J.J. Abrams w nowym wywiadzie poruszył kwestię swojego ulubionego efektu flary i wyjawił, że podszedł do nich inaczej przy filmie Gwiezdne Wojny: Przebudzenie Mocy.
J.J. Abrams lubi wykorzystywać w swoich filmach flary, czyli taki efekt, który chociażby widać na główny zdjęciu newsa pochodzącym z filmu
Star Wars: The Force Awakens. Reżyser przyznał, że przy filmie
Star Trek Into Darkness bardzo przesadził z flarami. Spadła na niego bardzo duża krytyka, gdyż w tym filmie efekt został wykorzystany 826 razy, więc Abrams wyciągnął wniosek i przy
Gwiezdnych Wojnach tak nie robi.
Flary będą w filmie zaledwie okazjonalnie. J.J. Abrams w rozmowie ze Stephenem Colbertem wyjawił, że zdecydował się prawie odłożyć je na bok w
Gwiezdnych Wojnach. Wyjawia też ciekawostkę, że podczas pracy na planie nawet nie używali słowa
lens flare. W rozmowie z operatorem Danem Mindelem, gdy poruszał kwestię flar mówił tak:
To nie są flary, których szukamy.
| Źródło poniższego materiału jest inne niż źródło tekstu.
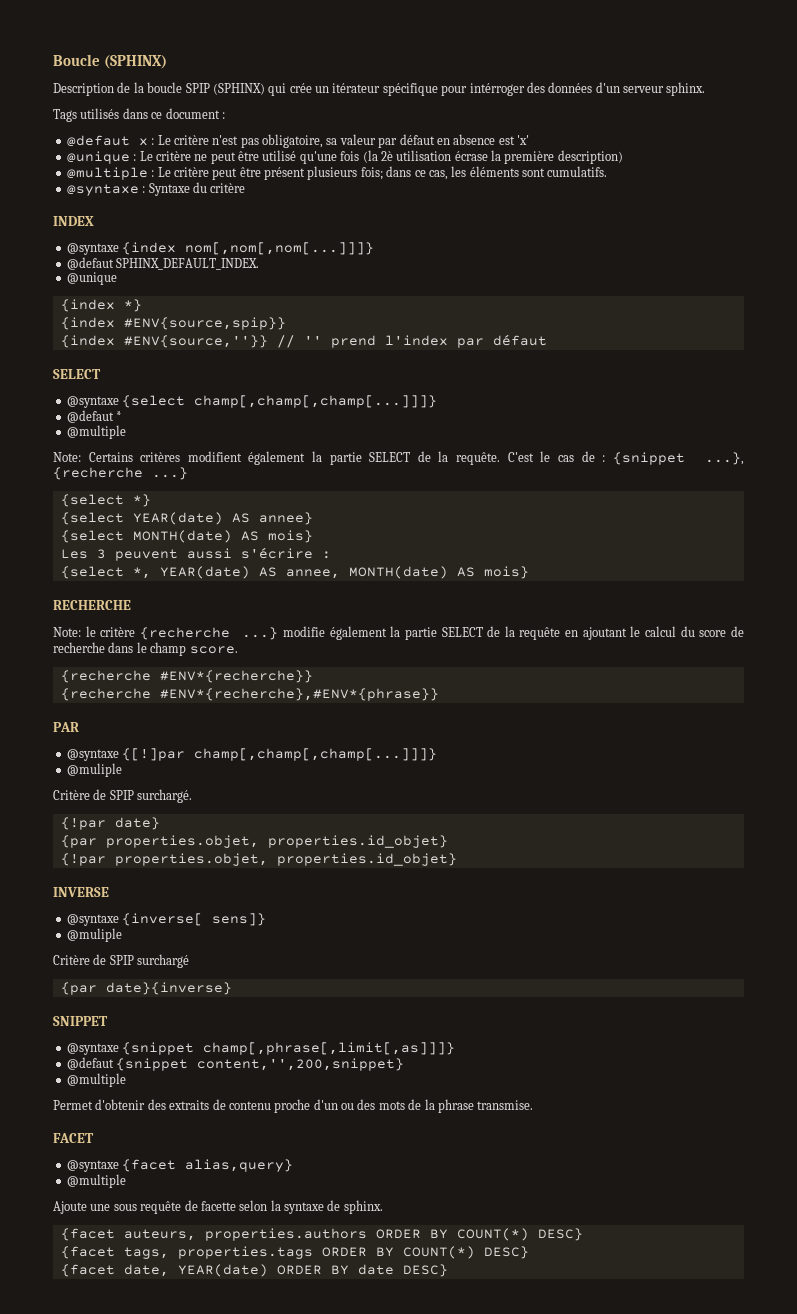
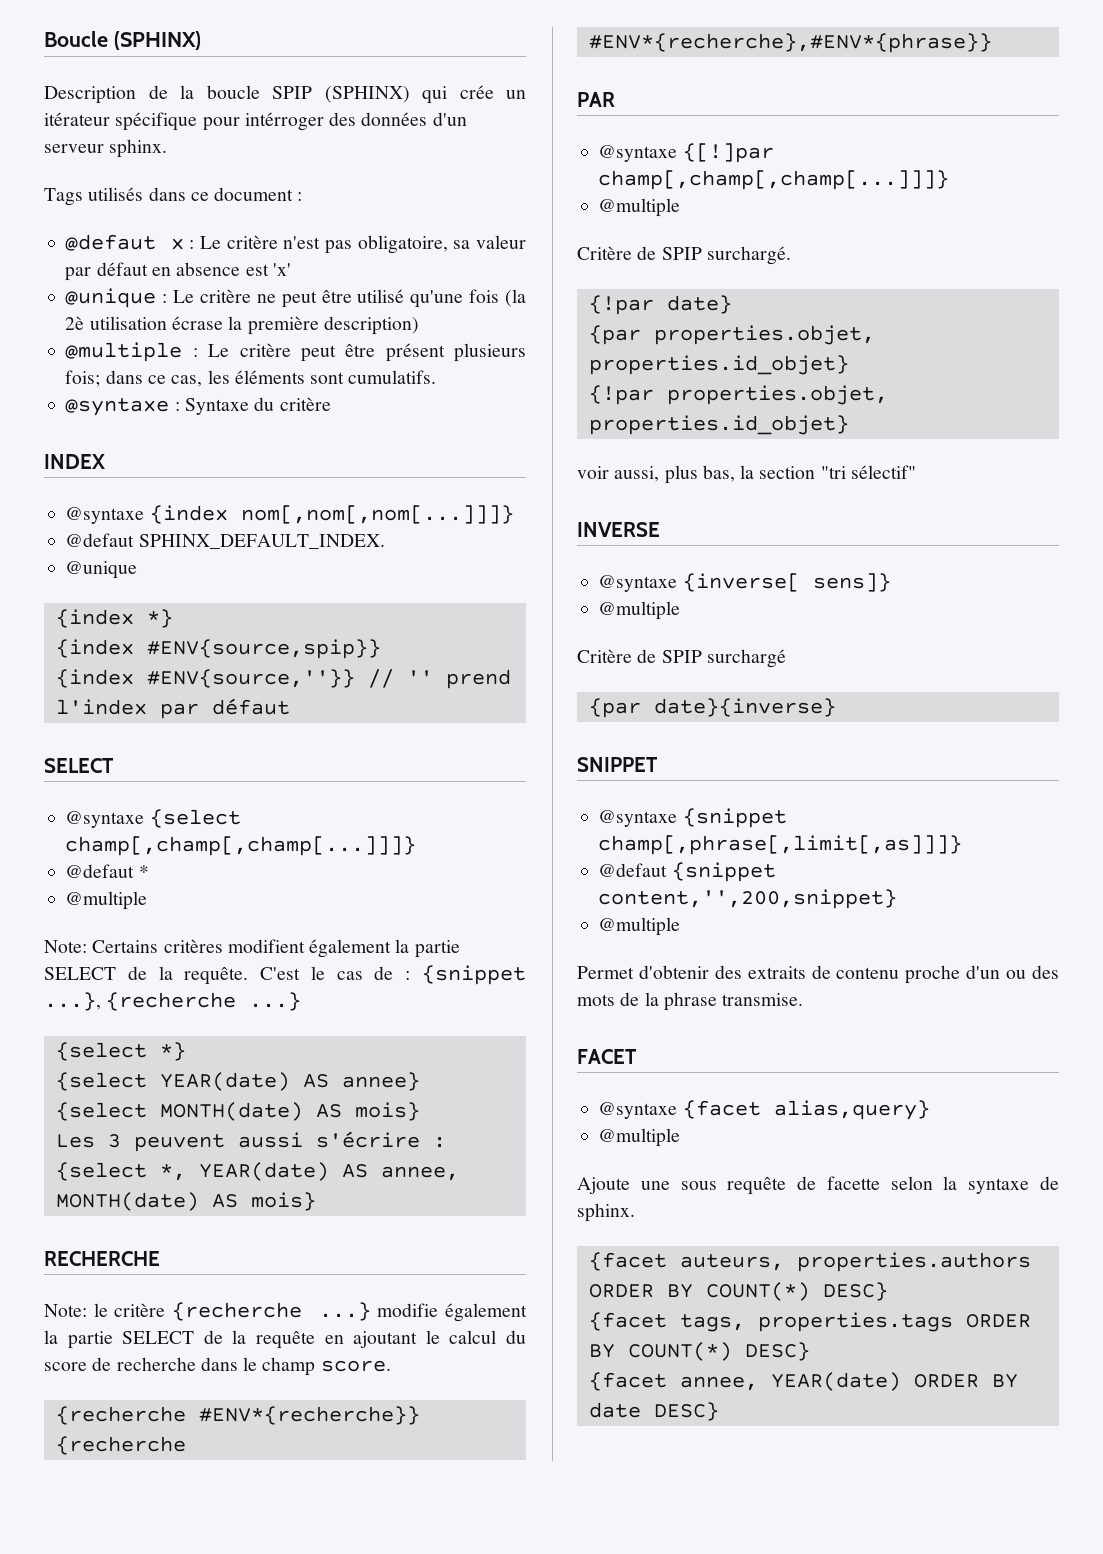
[66,763,122,777] @muliple -> [598,198,681,217] @multiple
(457, 859) none -> [577,465,916,484] // voir aussi, plus bas, la section "tri sélectif"
[66,928,122,942] @muliple -> [598,601,681,620] @multiple
[123,1264,169,1277] date, -> [679,1376,758,1391] annee,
Oczywiście nawiązuje tutaj do części IV i słów Obi-Wana Kenobiego skierowanych do szturmowców Imperium.
Abrams twierdzi, że w
Gwiezdnych Wojnach nie chce opierać się na tym bajerze, ponieważ chciał skupić się na historii oraz nie chciał zbyt daleko odchodzić wizualnie od poprzednich filmów. Innymi słowy - flary prawdopodobnie będą w zaledwie kilku miejscach w filmie. Prawdopodobnie będą to momenty, które jakoś usprawiedliwią ten efekt, tak jak w zdjęciu głównym newsa.
Star Wars: The Force Awakens zadebiutuje w USA i w Polsce już 18 grudnia.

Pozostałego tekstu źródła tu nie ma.